=== Section Start ===
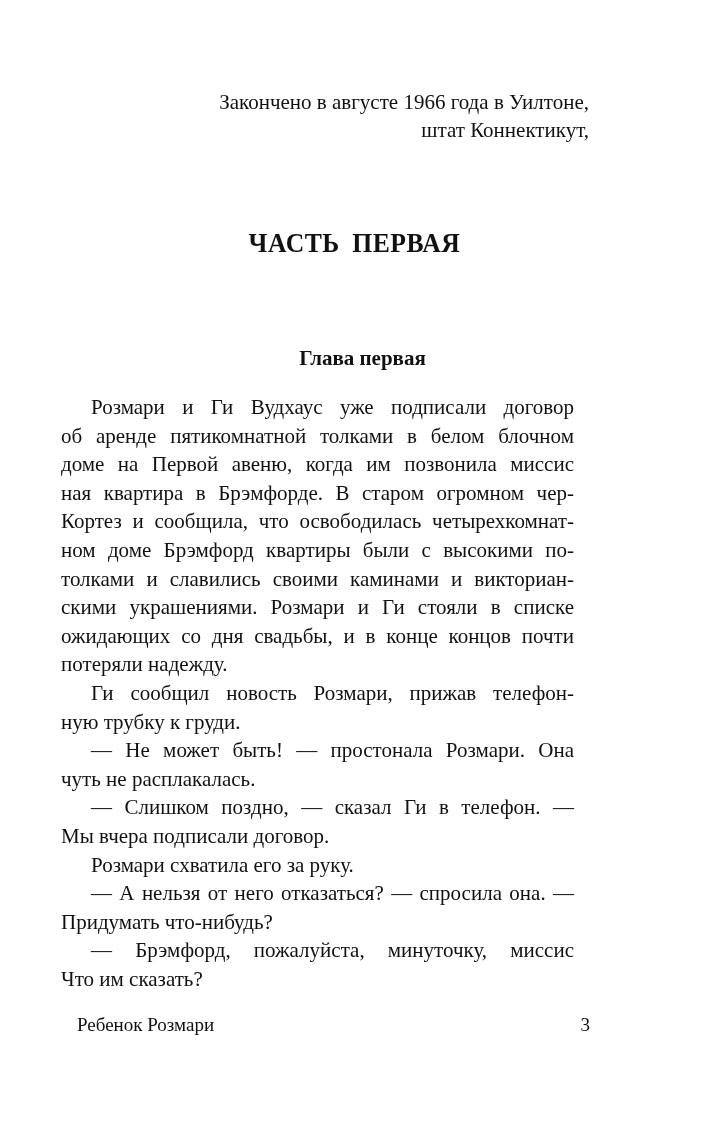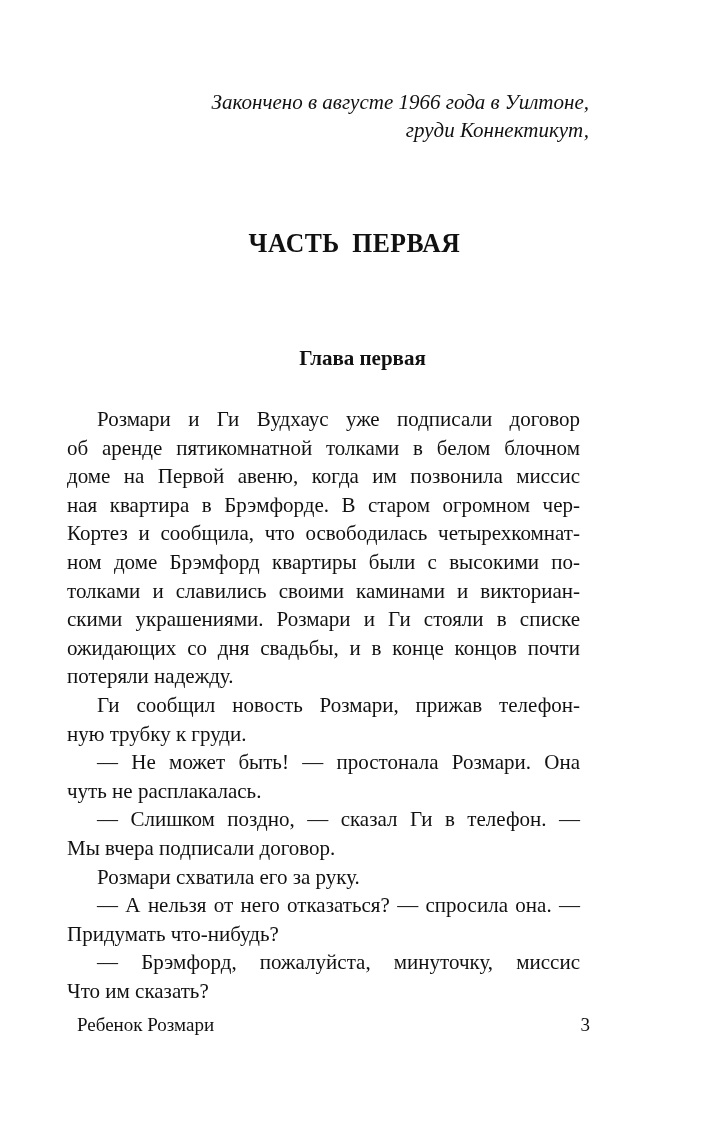"Закончено в августе 1966 года" .epigraph { font-style: italic -> none }
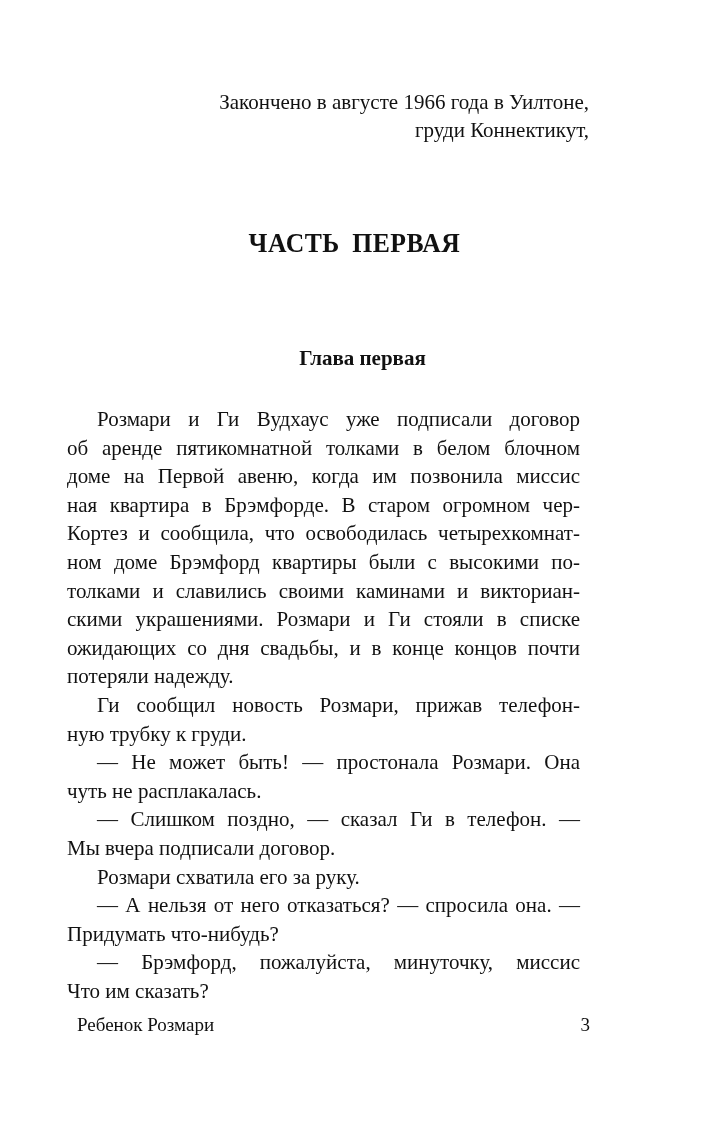"груди Коннектикут," div { text: груди -> штат }
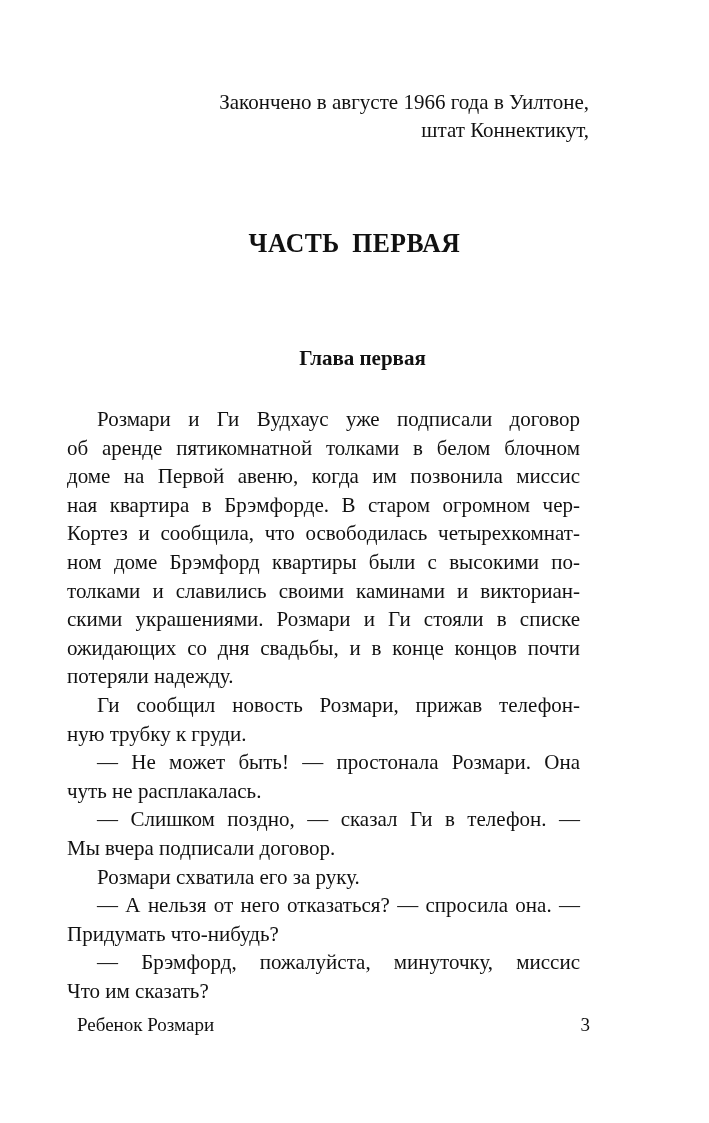"Розмари и Ги Вудхаус уже" .body-text { left: 67px -> 61px; margin-top: 12px -> none }
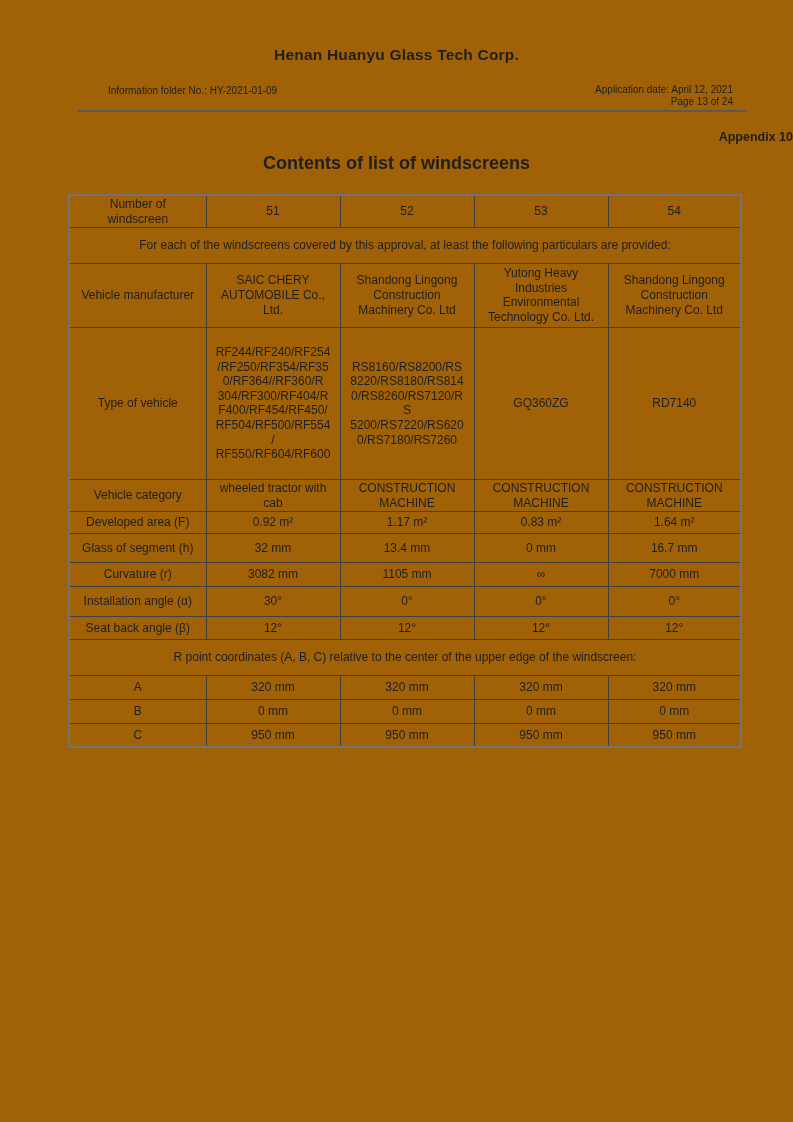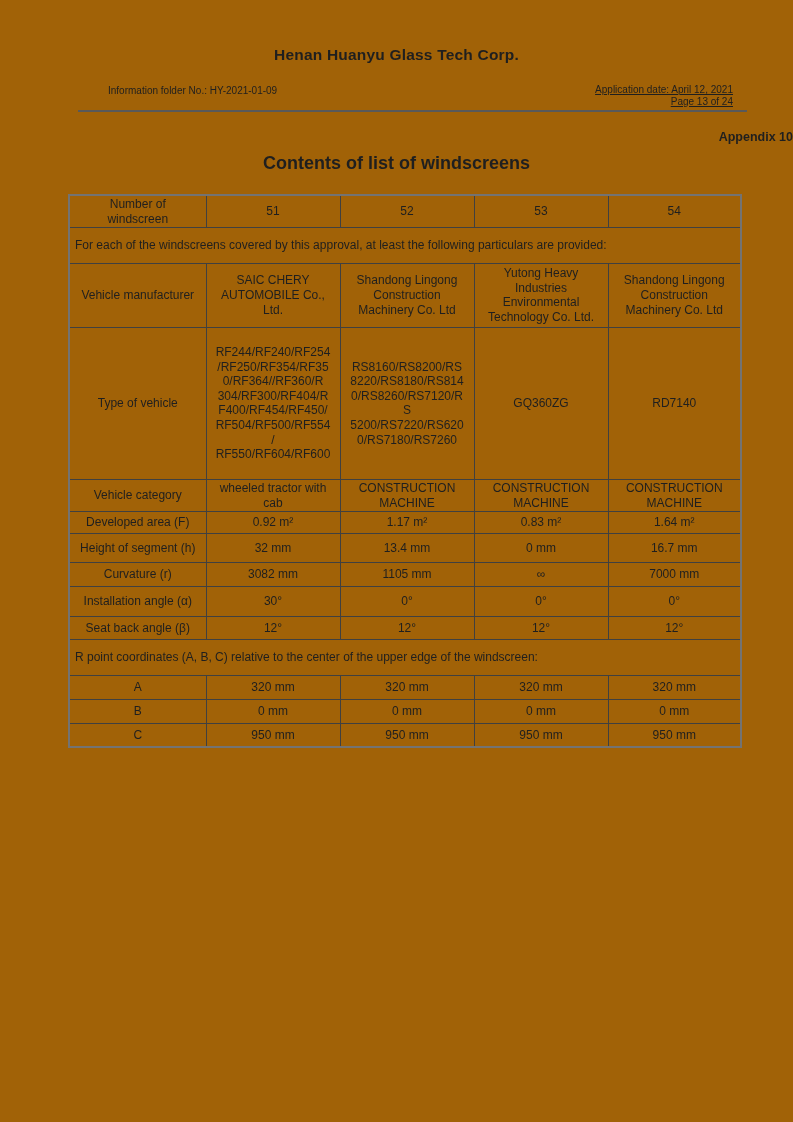"Application date: April 12, 2021" .info-right div { text-decoration: underline -> none }
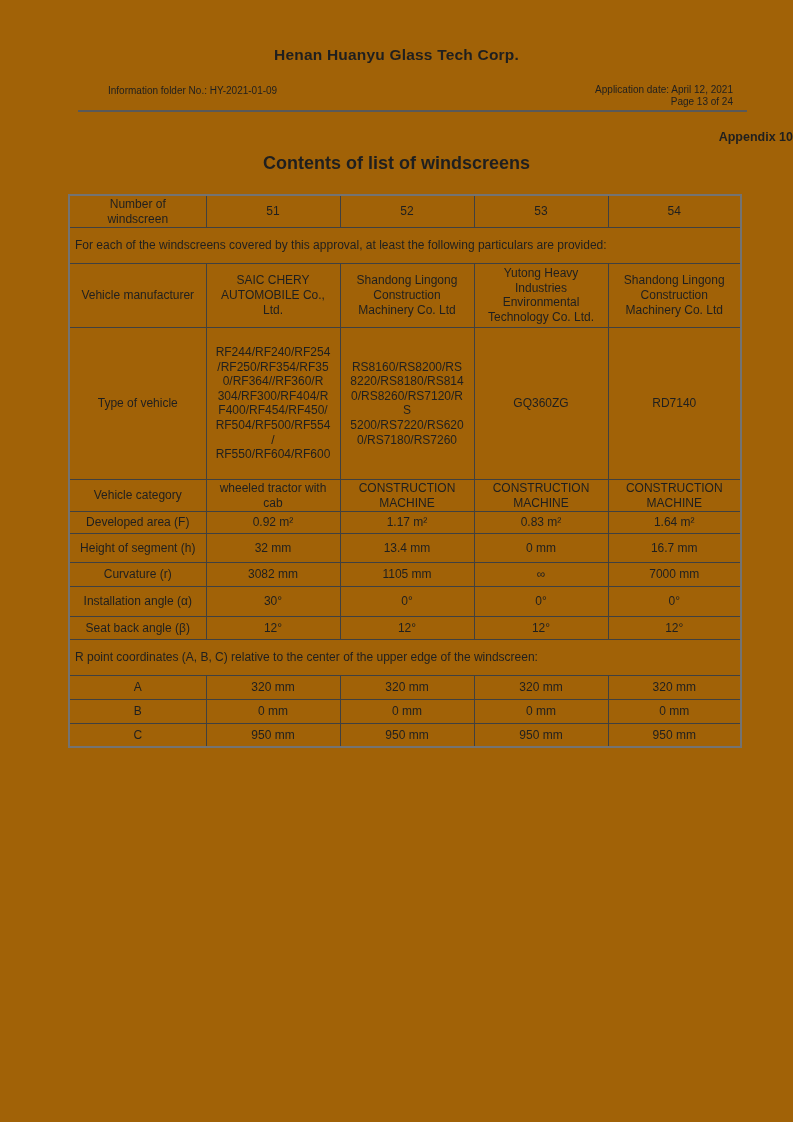"For each of the windscreens" table.ws td.note { text-align: left -> center }
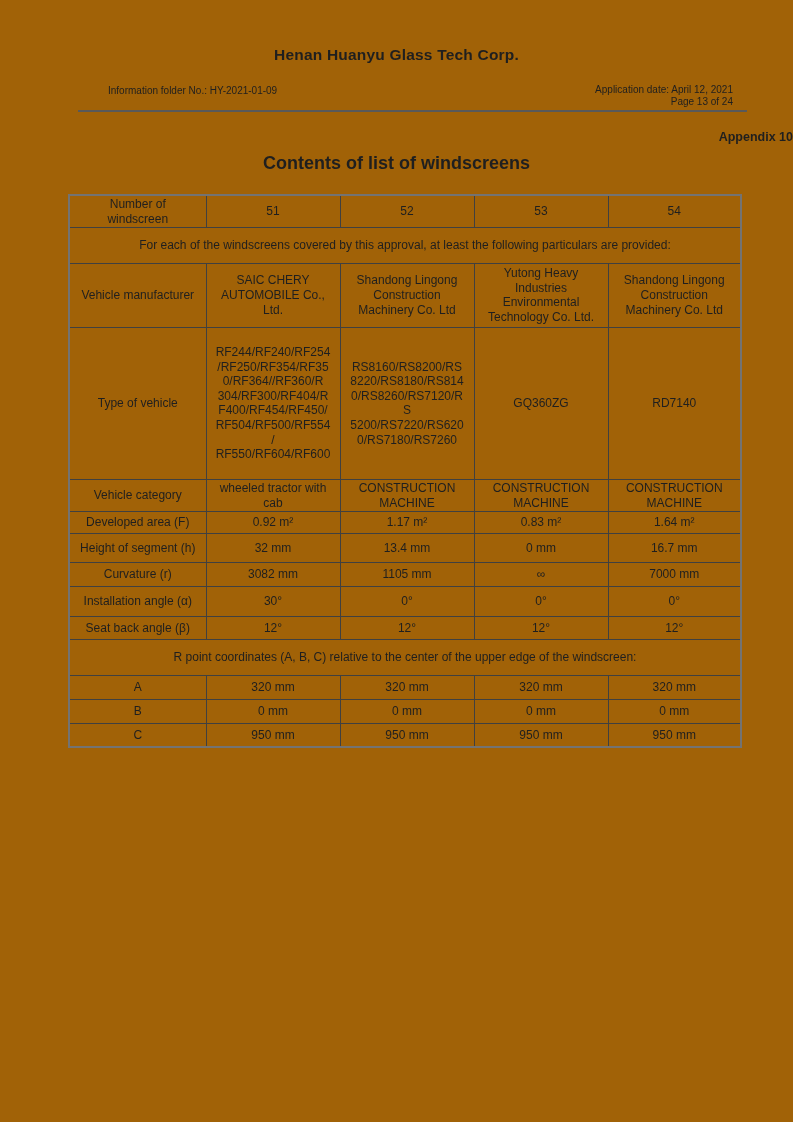"Height of segment (h)" td { text: Height -> Glass }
=== Section End ===
[What is required] Copy out only the lines beginning at the line with "и Ги Вудхаус" and ending at the last line of the entries. Keep them exact; drop pictures.

[Reply to the exercise]
"Розмари и Ги Вудхаус уже" .body-text { left: 67px -> 61px; margin-top: 12px -> none }
"Application date: April 12, 2021" .info-right div { text-decoration: underline -> none }
"For each of the windscreens" table.ws td.note { text-align: left -> center }
"Height of segment (h)" td { text: Height -> Glass }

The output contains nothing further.